Obituaries for Joe that appeared nationwide mentioned his international leadership in the field and his many publications, professional association leadership positions, and awards. In endourology, an endoscopic kidney technique, he was considered "the father of the field." In a tribute, his colleagues wrote, "We will not see the likes of him again - old school, honest, hard-working, 100 percent reliable, always there for you."
He lost his battle with mesothelioma, a form of cancer, May 23, 2006, at his home in Rochester, Minn.

 

Zoltan Szigethy '61

Zoltan served in the Peace Corps in Malaysia on the island of Borneo 1963-1965. He taught English to Chinese elementary school children during the first year and then trained Malay and Chinese teachers throughout Sabah how to teach English. He became an Associate Peace Corps Director, Malaysia in Malaya, 1965-1967. He then became a Peace Corps Country Director, in Azerbaijan, from 2005-2009. He turned around a dysfunctional and small program to a healthy, more varied and larger one.

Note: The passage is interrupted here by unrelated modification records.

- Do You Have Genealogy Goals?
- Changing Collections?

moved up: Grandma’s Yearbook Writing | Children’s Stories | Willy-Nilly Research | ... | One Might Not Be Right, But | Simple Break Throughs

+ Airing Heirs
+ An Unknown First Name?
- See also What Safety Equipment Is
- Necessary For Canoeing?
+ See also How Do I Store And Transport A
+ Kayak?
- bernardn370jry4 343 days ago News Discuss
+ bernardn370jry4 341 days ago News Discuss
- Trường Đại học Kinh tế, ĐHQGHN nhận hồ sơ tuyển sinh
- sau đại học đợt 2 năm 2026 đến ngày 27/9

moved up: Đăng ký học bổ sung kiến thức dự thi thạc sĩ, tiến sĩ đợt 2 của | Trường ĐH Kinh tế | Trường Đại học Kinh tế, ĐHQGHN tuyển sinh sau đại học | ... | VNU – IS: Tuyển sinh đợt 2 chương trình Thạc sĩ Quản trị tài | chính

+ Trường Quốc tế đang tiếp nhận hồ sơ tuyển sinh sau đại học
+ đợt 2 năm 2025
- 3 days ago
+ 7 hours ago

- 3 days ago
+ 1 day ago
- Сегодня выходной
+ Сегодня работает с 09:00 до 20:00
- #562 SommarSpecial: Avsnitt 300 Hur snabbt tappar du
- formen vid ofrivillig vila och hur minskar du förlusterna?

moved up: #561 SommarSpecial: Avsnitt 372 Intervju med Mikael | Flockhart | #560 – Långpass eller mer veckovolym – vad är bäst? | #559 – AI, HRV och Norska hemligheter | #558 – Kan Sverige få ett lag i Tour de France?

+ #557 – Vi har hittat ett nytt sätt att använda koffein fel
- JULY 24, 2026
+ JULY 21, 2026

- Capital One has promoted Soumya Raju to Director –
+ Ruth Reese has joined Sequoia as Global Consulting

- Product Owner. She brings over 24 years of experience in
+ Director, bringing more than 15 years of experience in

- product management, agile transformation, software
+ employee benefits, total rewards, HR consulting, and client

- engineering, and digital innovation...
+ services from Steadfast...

"The irony of my teaching English and training others to teach it in Malaysia is that English is my fourth language due to entering the USA through Ellis Island as an immigrant. The first three are Hungarian, the Bavarian dialect of German, and high German. Peace Corps service added Malay to this list and laid the cornerstone of my abiding interest in Mandarin. My two years as a PCV were the most free and exhilarating years of my professional life."

The intervening years focused on urban affairs, real estate development and philanthropy in the US, plus public administration education throughout the former Soviet Union and Eastern Europe. My current title is Orchardist, as I tend to and take pleasure from sixty fruit trees on Bainbridge Island, Washington.